One of the most interesting experiences in my time at Cornell was making repeat visits to the MacCormick Secure Center. For five years, Sam Nelson has been visiting the prison on a weekly basis to take a debating class and he helped arrange to take us along to his classes.
The experience highlighted the twin extremes of American society. Cornell, whose endowment dwarfs the GDP of some nations, is an institution embodying the wealth and excellence of America’s higher education system. MacCormick stands apart as a small but resonant emblem of America’s enormous prison industry.
In a small rural hamlet north of Ithaca, MacCormick is a high-security juvenile detention facility housing youth who have committed serious violent crimes. The facility is about half an hour from Ithaca and is relatively isolated, situated in a clearing at the end of a scenic long, winding road littered with scrap metal. The children it houses mostly come from New York City and other distant population centres such as Buffalo. The remote location can make it difficult for the offenders to receive visitors. I noticed signing into the prison when I returned on Monday that relatively few visitors had visited since my own visit on the Friday before. I think it is safe to assume that if people are not visiting on the weekend then they are not really visiting the residents.
The inmates are almost exclusively African-American and Latino. Although the facility houses inmates up to the age of 21 (they can transfer to adult prisons at age 18 if they wish), they are mostly 15 or 16 year old boys. Approximately one third of the inmates are fathers. There are around 40-50 inmates, housed in three separate units of around 15. There is very little interaction between the units, who eat, sleep and go to school together.
MacCormick is undoubtedly at the less repressive end of the American carceral spectrum. Yet there are some constant physical reminders that you are in a prison. Movement within the prison relies on hand-held radio requests to a central facility to open any doors. The sound of the heavy metal doors being remotely unlocked was somewhat haunting. Whatever vista the windows in the classrooms looked out onto featured the enormous metal fence in the background. Plainly the New York juvenile corrections department has adopted “matte Spartan” as its interior design aesthetic: the walls were unadorned by posters or pictures, the colour scheme was uniformly dull.
On each occasion at McCormick, our work took on a similar form. For about an hour, we sat and talked to three or four of the students and then, split up into teams comprising one student and one adult each, we undertook a debate.
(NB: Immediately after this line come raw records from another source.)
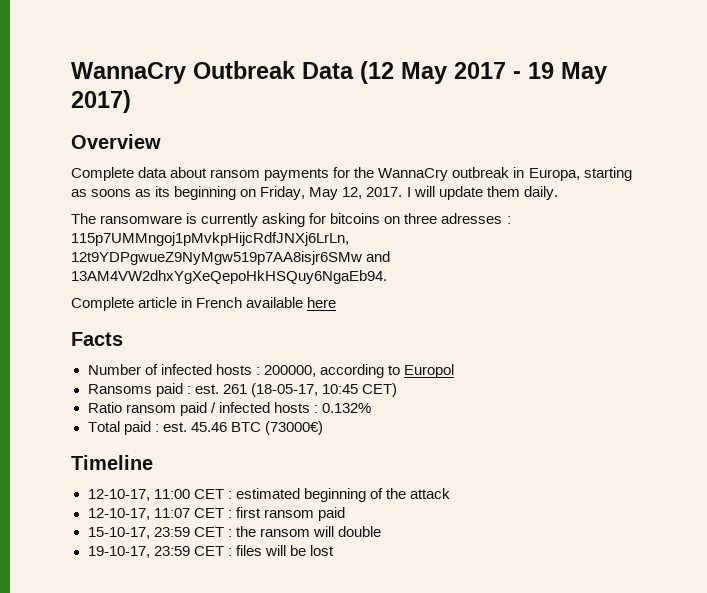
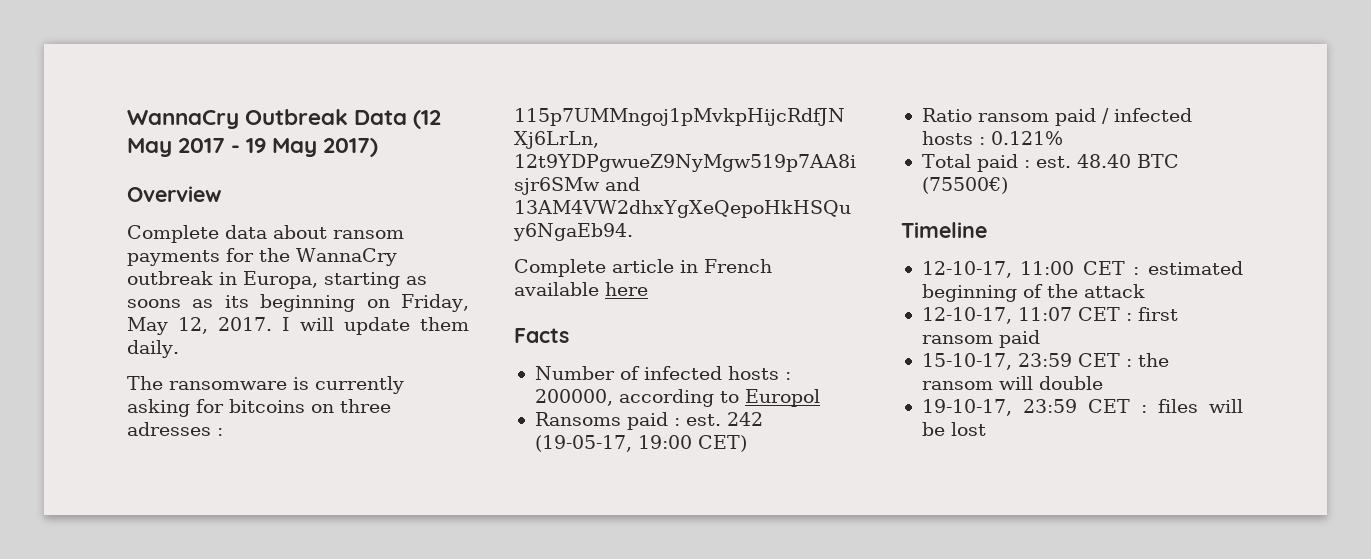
- 261 (18-05-17, 10:45 CET)
+ 242 (19-05-17, 19:00 CET)
- Ratio ransom paid / infected hosts : 0.132%
+ Ratio ransom paid / infected hosts : 0.121%
- 45.46 BTC (73000€)
+ 48.40 BTC (75500€)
The first session involved a debate on the motion “that we should close all zoos”. Few of the students had been to a zoo but, as a few awkward moments revealed, they could all understand the experience of lacking certain liberties. The second session featured a debate on the topic “that all athletes who cheat through drugs or break the law should be banned from sport and removed from the record books”. Like many other students around the world, their initial reticence to speak disappeared once the debates were under way.
In some small way, the promotion of debating at McCormick visibly alleviates the boredom and inertia of juvenile prison. It cannot redeem the mistakes and disadvantages that have led these young men to McCormick but it can give them some sense of the importance of argument and the value of public speaking as a means of self-expression.